Instrumental variable estimators
From true parameter values.
Comparing the results presented in Table 2 with those in Table 3, it is clear that the IV estimates are less precise, even in the situation where we have adjusted for all of the confounders – in this latter situation, the acknowledgement that there may be hidden confounding (even though we know that in this case there is not) is reflected in a less precise estimate. In moving from ‘conventional’ regression models involving adjustment for all measured confounders to the corresponding IV model, we assume that we are reducing bias (correct if there is residual hidden confounding), but we are reducing bias at the cost of decreased precision. We suggest that trial investigators specify one of the two approaches as the primary analysis and then include the other one as part of a secondary analysis of the sensitivity of the findings to various model assumptions.
Technical issues
Readers interested in a more technical discussion of the methods that can be used to estimate the direct and indirect (mediated) effects of treatments in randomised trials are referred to the relevant statistical literature [16 –22].
Conclusion
We conclude with a series of simple statements aimed at encouraging trialists to seriously consider the role of biomarkers that enable the simultaneous evaluation of the utility of a putative predictive biomarker and the treatment-effect mechanisms motivating its use.
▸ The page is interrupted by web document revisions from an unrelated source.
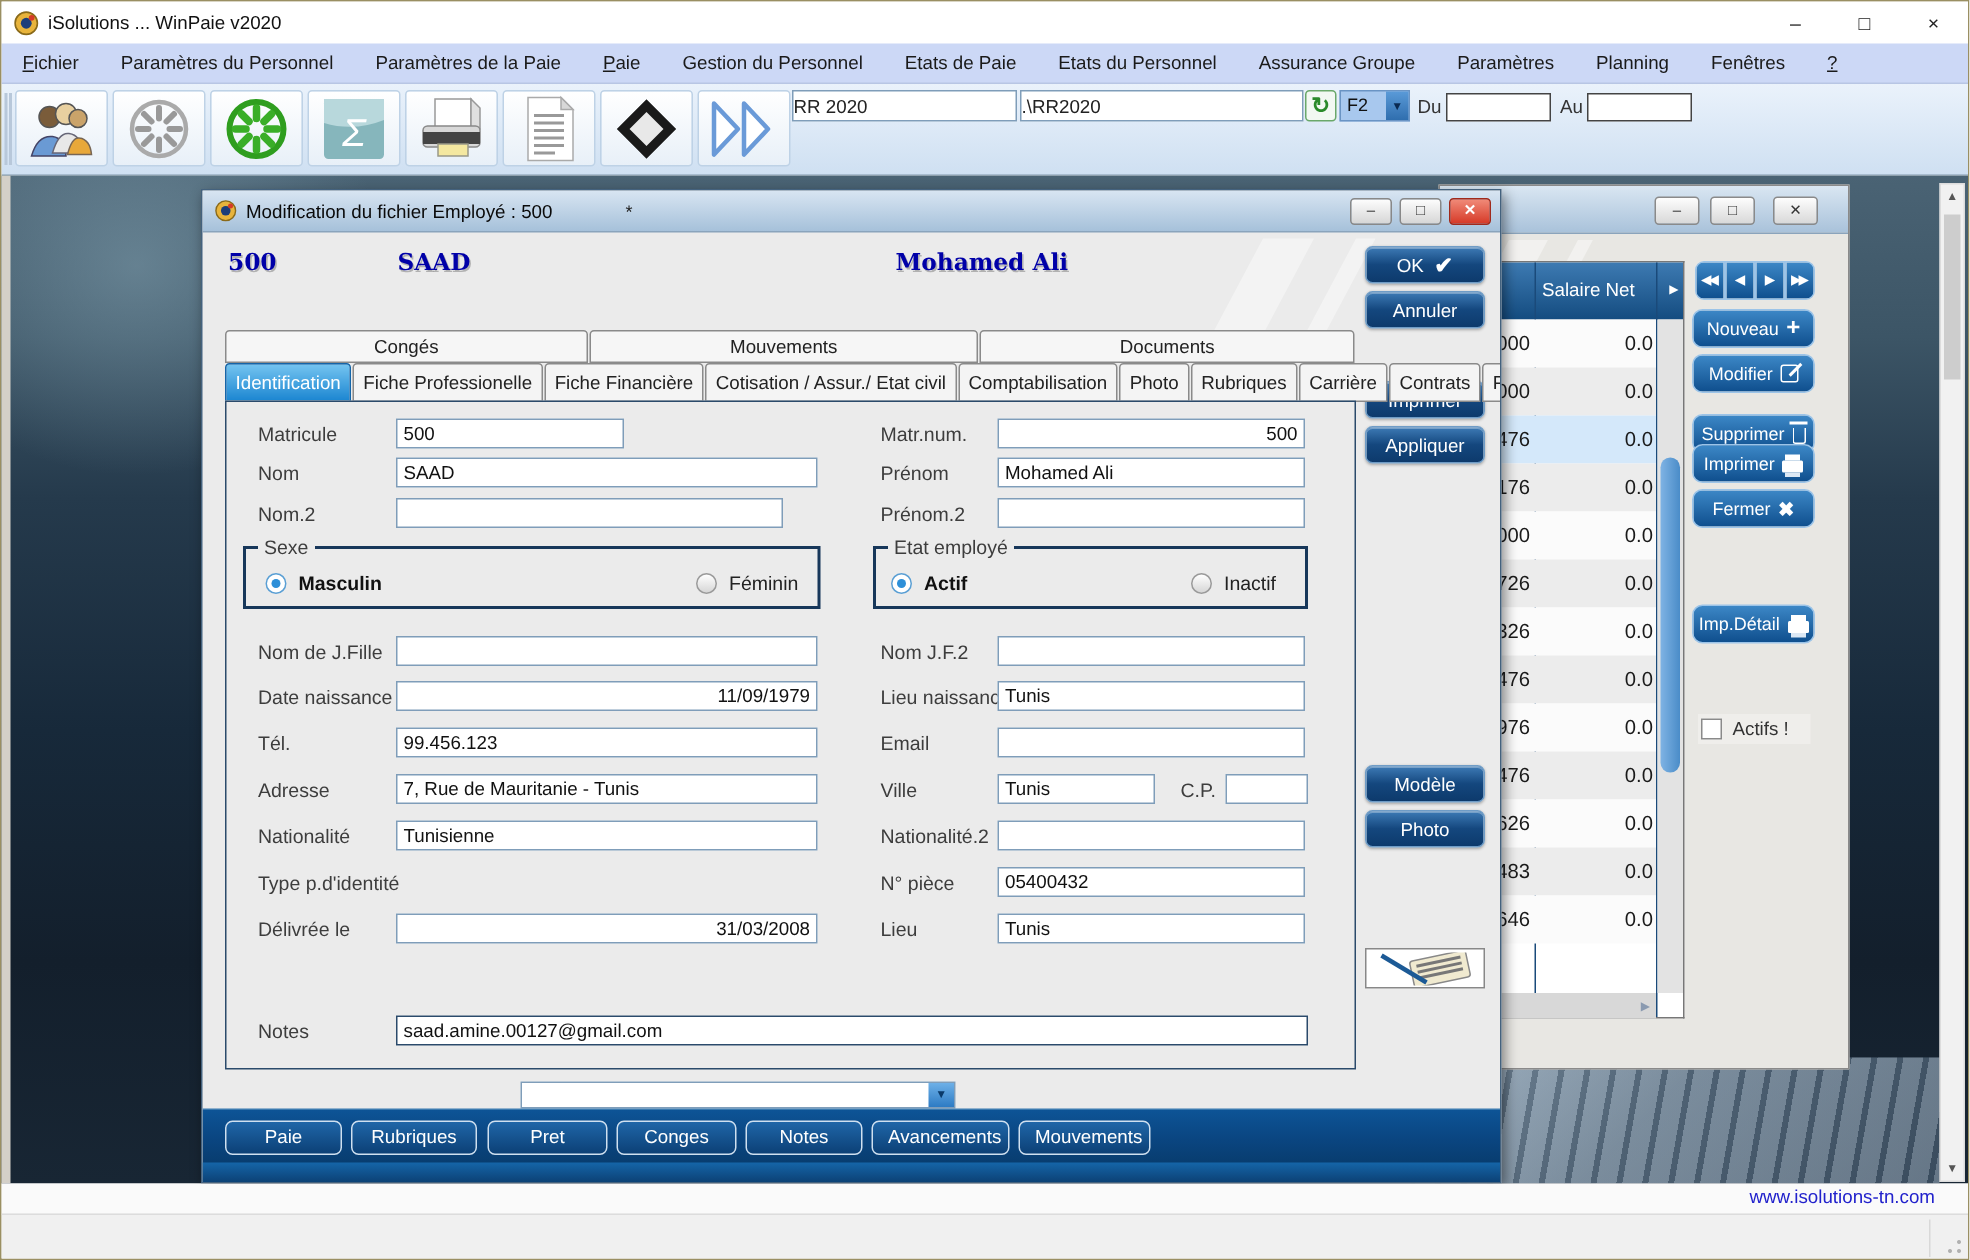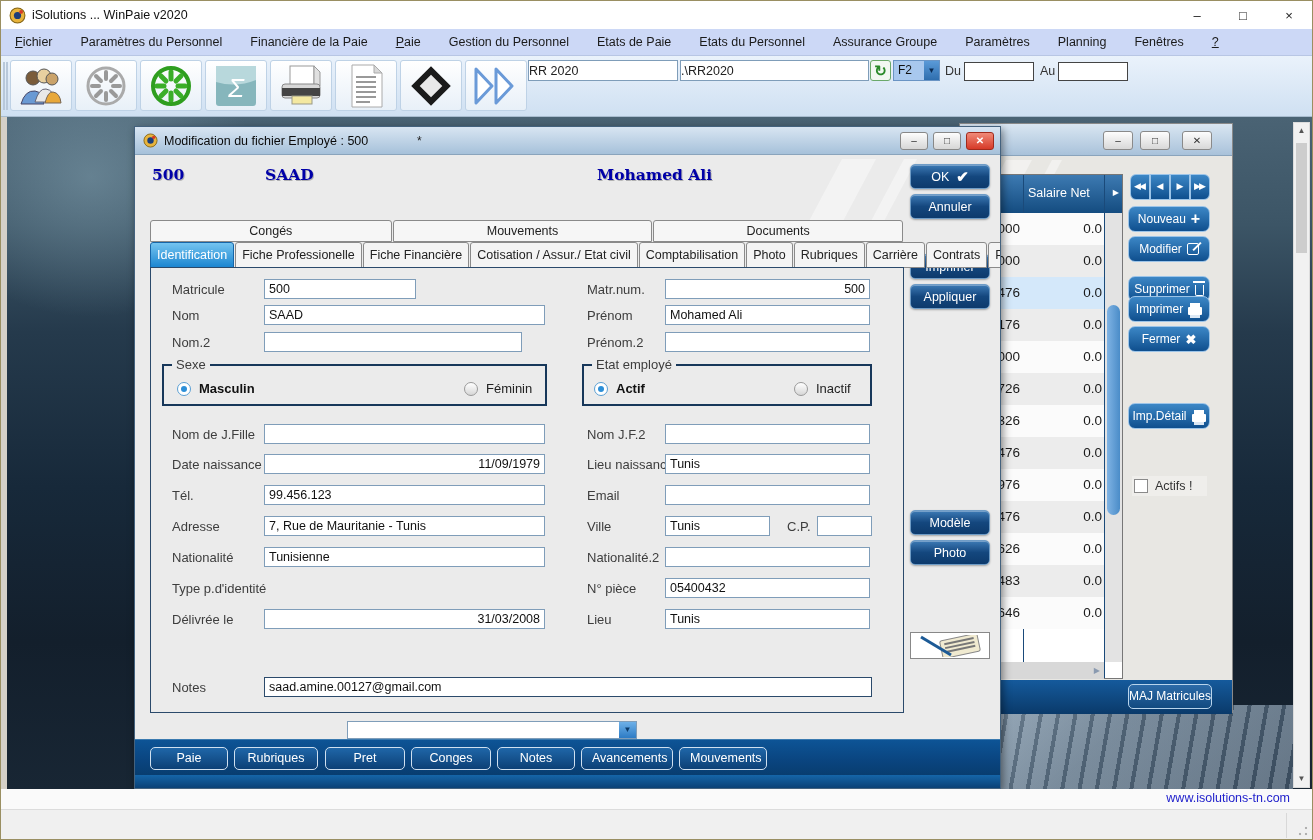--- a/index.html
+++ b/index.html
@@ -167,7 +167,7 @@
   <div class="menubar">
     <span class="menu-item"><u>F</u>ichier</span>
     <span class="menu-item">Paramètres du Personnel</span>
-    <span class="menu-item">Financière de la Paie</span>
+    <span class="menu-item">Paramètres de la Paie</span>
     <span class="menu-item"><u>P</u>aie</span>
     <span class="menu-item">Gestion du Personnel</span>
     <span class="menu-item">Etats de Paie</span>

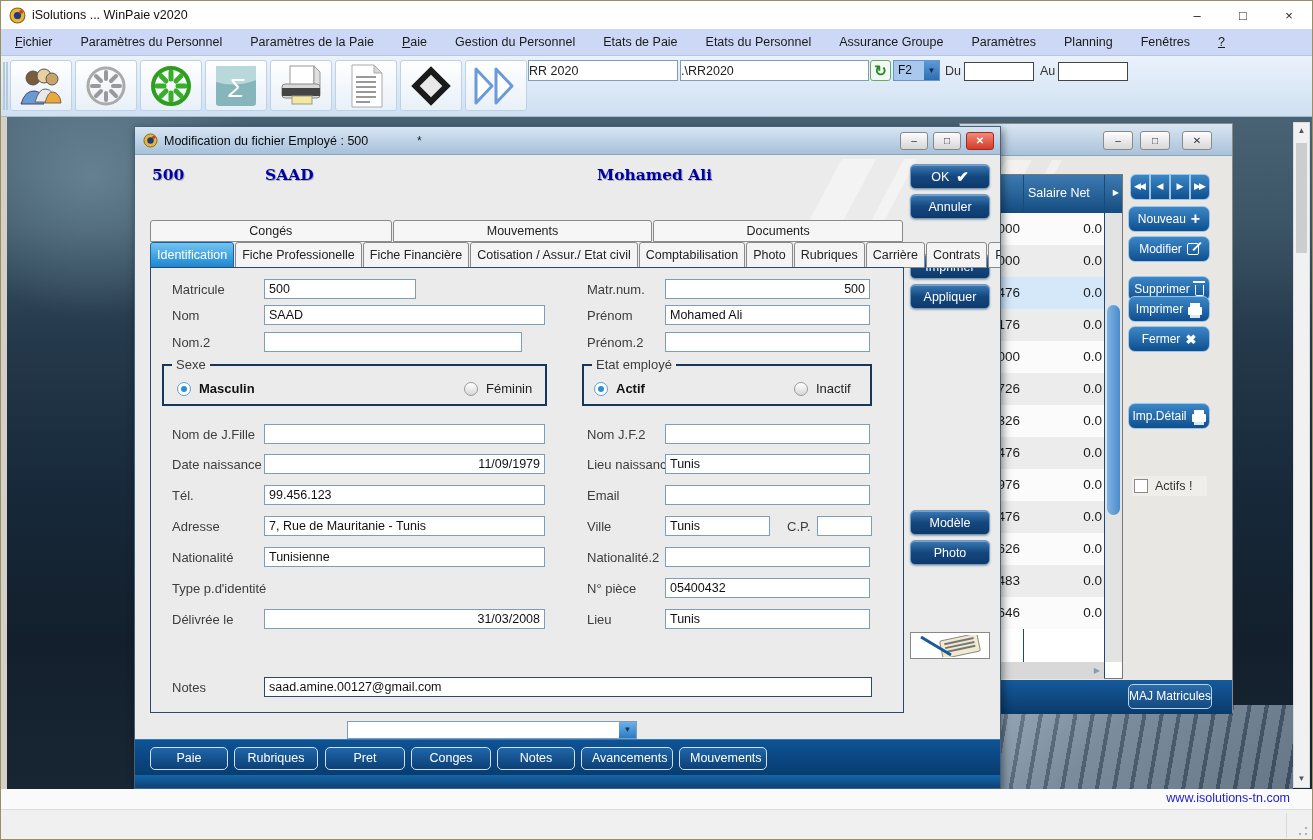--- a/index.html
+++ b/index.html
@@ -392,9 +392,6 @@
         <span class="chk"></span>
         <span class="chk-lbl">Actifs !</span>
       </div>
-      <div class="majbar">
-        <div class="majbtn">MAJ Matricules</div>
-      </div>
     </div>
 
     <div class="dialog">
Personalised (stratified) medicine and treatment-effect mechanisms evaluation are inextricably linked.
Stratification without corresponding mechanisms evaluation lacks credibility.
In the almost certain presence of mediator-outcome confounding, mechanisms evaluation is dependent on stratification for its validity.
Both stratification and treatment-effect mediation can be evaluated using a biomarker stratified trial design together with detailed baseline measurement of all known prognostic biomarkers and other prognostic covariates.
Direct and indirect (mediated) effects should be estimated through the use of IV methods (the IV being the predictive marker by treatment interaction) together with adjustments for all known prognostic markers (confounders) – the latter adjustments contributing to increased precision (as in a conventional analysis of treatment effects) rather than bias reduction.
Footnotes
Appendix A
Funding
This work was supported by the UK Medical Research Council (grant number G0900678) and a Medical Research Council Career Development Award (to R.E.). S.L. was supported by the NIHR Biomedical Research Centre for Mental Health at South London, Maudsley NHS Foundation Trust and King’s College London.
Conflict of interest
The views expressed are those of the authors and not necessarily those of the NHS, the NIHR or the Department of Health.